10/03/2008 05:12 am ET Updated May 25, 2011

Sarah Palin is No Commander-in-Chief

Republicans tout Governor Sarah Palin's experience as commander-in-chief of the Alaska National Guard as preparation to be commander in chief of the United States.

Let me tell you what a Governor who is commander-in-chief does -- or more accurately, does not do. She does not command.

I was commander-in-chief of the Vermont National Guard when I was governor of Vermont from 1985 to 1991. I flew in a helicopter when I visited the troops at Camp Drum where they were doing their summer training each year. I attended ceremonial events and had my picture taken with the troops, just like Governor Palin. That was it.

I had zero authority over the troops. I even tested my power during my term of office when I objected to the Vermont National Guard being sent to Honduras for training. I was responding to many of my constituents who objected to the guard being deployed there because they feared it would heighten U.S. participation in the strife in Nicaragua.

I was promptly told, "No way." To make certain that no Governor tried to be "commander-in-chief" of the national guard the Congress passed a law in 1987, called, the Montgomery amendment which states "that a governor cannot withhold consent with regard to active duty outside of the United States." In 2007, governors' powers were whittled down further by the John Warner Defense Administration Act: "the Governor of a state is no longer the sole commander-in-chief of the National Guard during emergencies within the state. The President of the United States will now be able to take control of a state's National Guard units without the governor's consent."

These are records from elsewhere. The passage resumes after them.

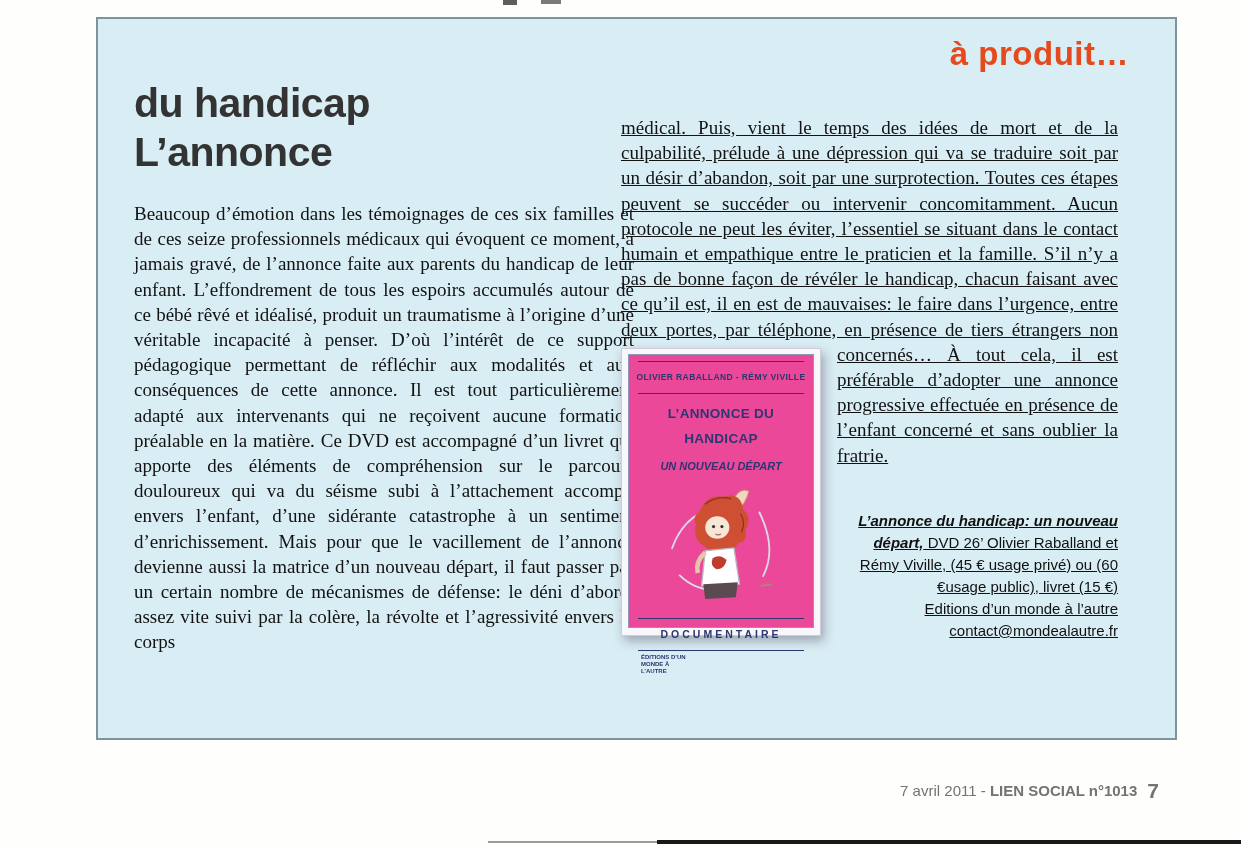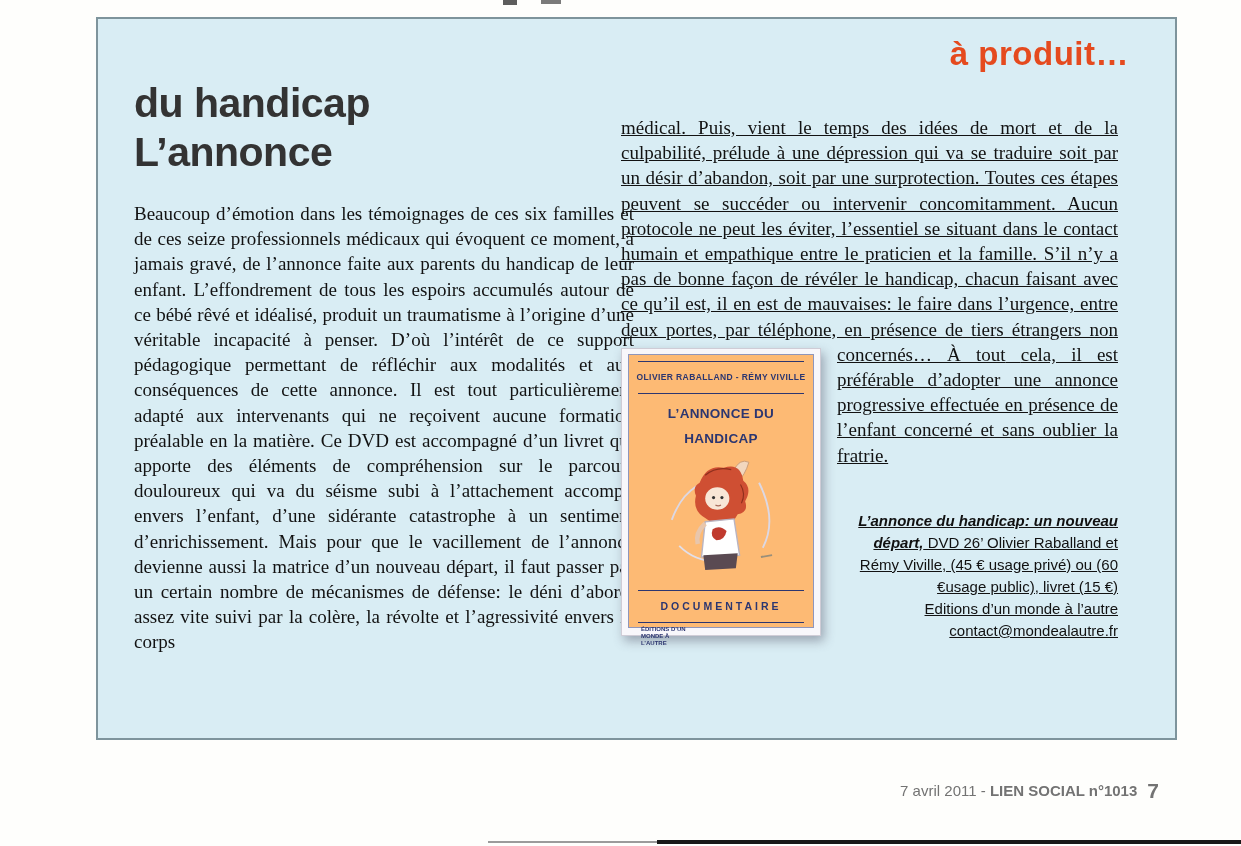--- a/index.html
+++ b/index.html
@@ -37,7 +37,7 @@
     box-sizing:border-box;
   }
   .dvd-cover{
-    border:1px solid #8f96bc;background:#fdba74;height:272px;
+    border:1px solid #8f96bc;background:#ec4899;height:272px;
     display:flex;flex-direction:column;align-items:stretch;
     color:#2c3670;text-align:center;font-family:"Liberation Sans",sans-serif;
   }

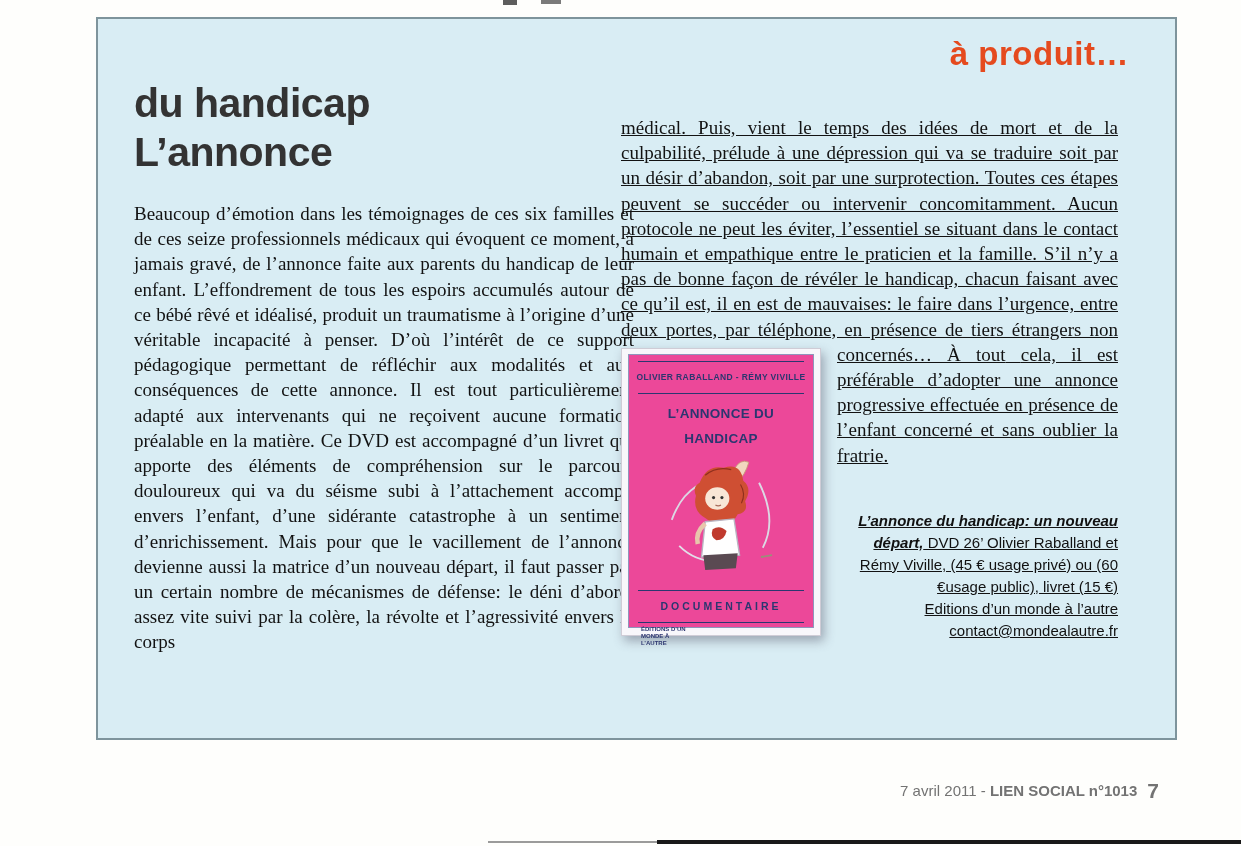--- a/index.html
+++ b/index.html
@@ -101,6 +101,7 @@
         <div class="dvd-authors">OLIVIER RABALLAND - RÉMY VIVILLE</div>
         <div class="dvd-rule"></div>
         <div class="dvd-title">L’ANNONCE DU HANDICAP</div>
+        <div class="dvd-subtitle">UN NOUVEAU DÉPART</div>
         <div class="dvd-art">
           <svg viewBox="0 0 150 140" width="100%" height="130" aria-hidden="true">
             <path d="M22,72 Q40,22 92,28" stroke="#dcd8e4" fill="none" stroke-width="2"></path>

Governor Palin may have some qualities that would enable her to perform as Vice President, but being commander-in-chief of the Alaska National Guard is not one of them.

Madeleine M. Kunin is the former Governor of Vermont and was the state's first woman governor. She served as Ambassador to Switzerland for President Clinton, and was on the three-person panel that chose Al Gore to be Clinton's VP. She is the author of Pearls, Politics, and Power: How Women Can Win and Lead from Chelsea Green Publishing.